Version difference data
- Opening Delimiter -

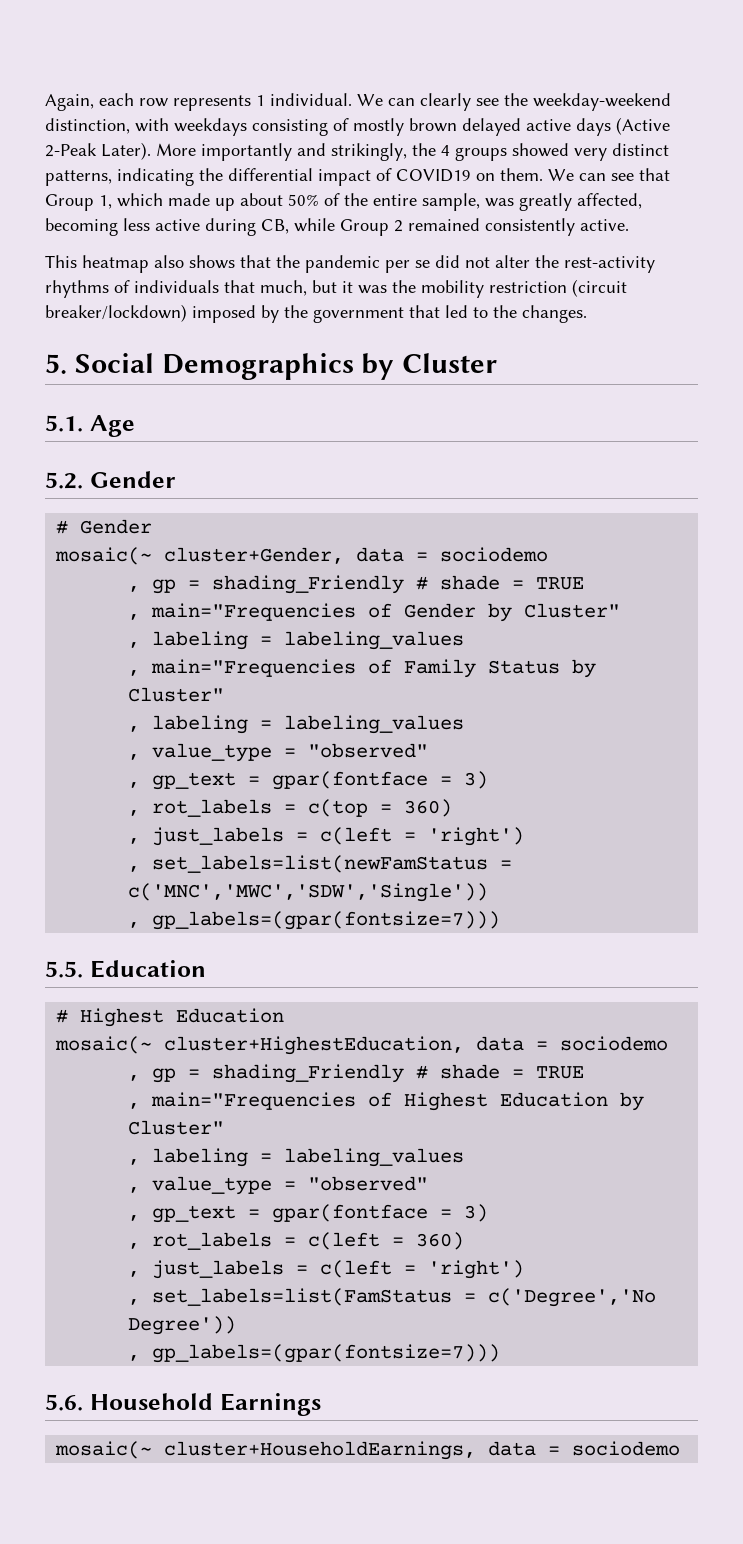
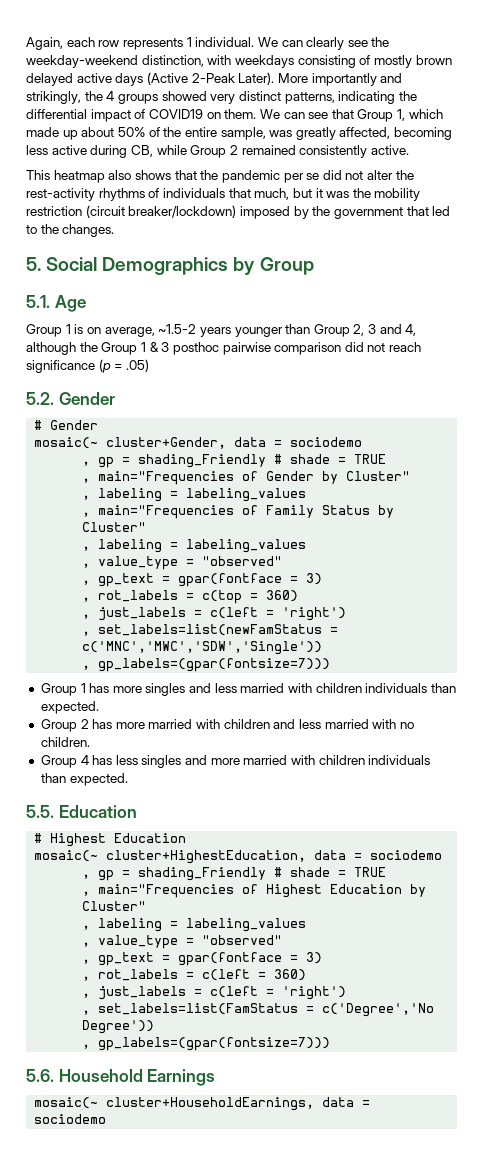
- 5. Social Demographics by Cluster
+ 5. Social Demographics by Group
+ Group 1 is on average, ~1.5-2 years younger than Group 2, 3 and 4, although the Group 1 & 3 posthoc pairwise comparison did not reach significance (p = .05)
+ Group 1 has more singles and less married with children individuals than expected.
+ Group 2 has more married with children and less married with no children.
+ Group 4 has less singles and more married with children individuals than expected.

- Closing Delimiter -
- Opening Delimiter -

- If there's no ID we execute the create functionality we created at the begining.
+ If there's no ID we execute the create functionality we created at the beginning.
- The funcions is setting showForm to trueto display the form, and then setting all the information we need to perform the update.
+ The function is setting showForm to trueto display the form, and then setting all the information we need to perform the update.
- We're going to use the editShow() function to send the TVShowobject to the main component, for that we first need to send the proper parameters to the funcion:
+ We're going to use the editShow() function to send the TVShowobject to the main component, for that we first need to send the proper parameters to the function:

- Closing Delimiter -

• [Action item] Please find every line in the records above that holds the word "TVShowobject" and copy it.

• [Output]
- We're going to use the editShow() function to send the TVShowobject to the main component, for that we first need to send the proper parameters to the funcion:
+ We're going to use the editShow() function to send the TVShowobject to the main component, for that we first need to send the proper parameters to the function:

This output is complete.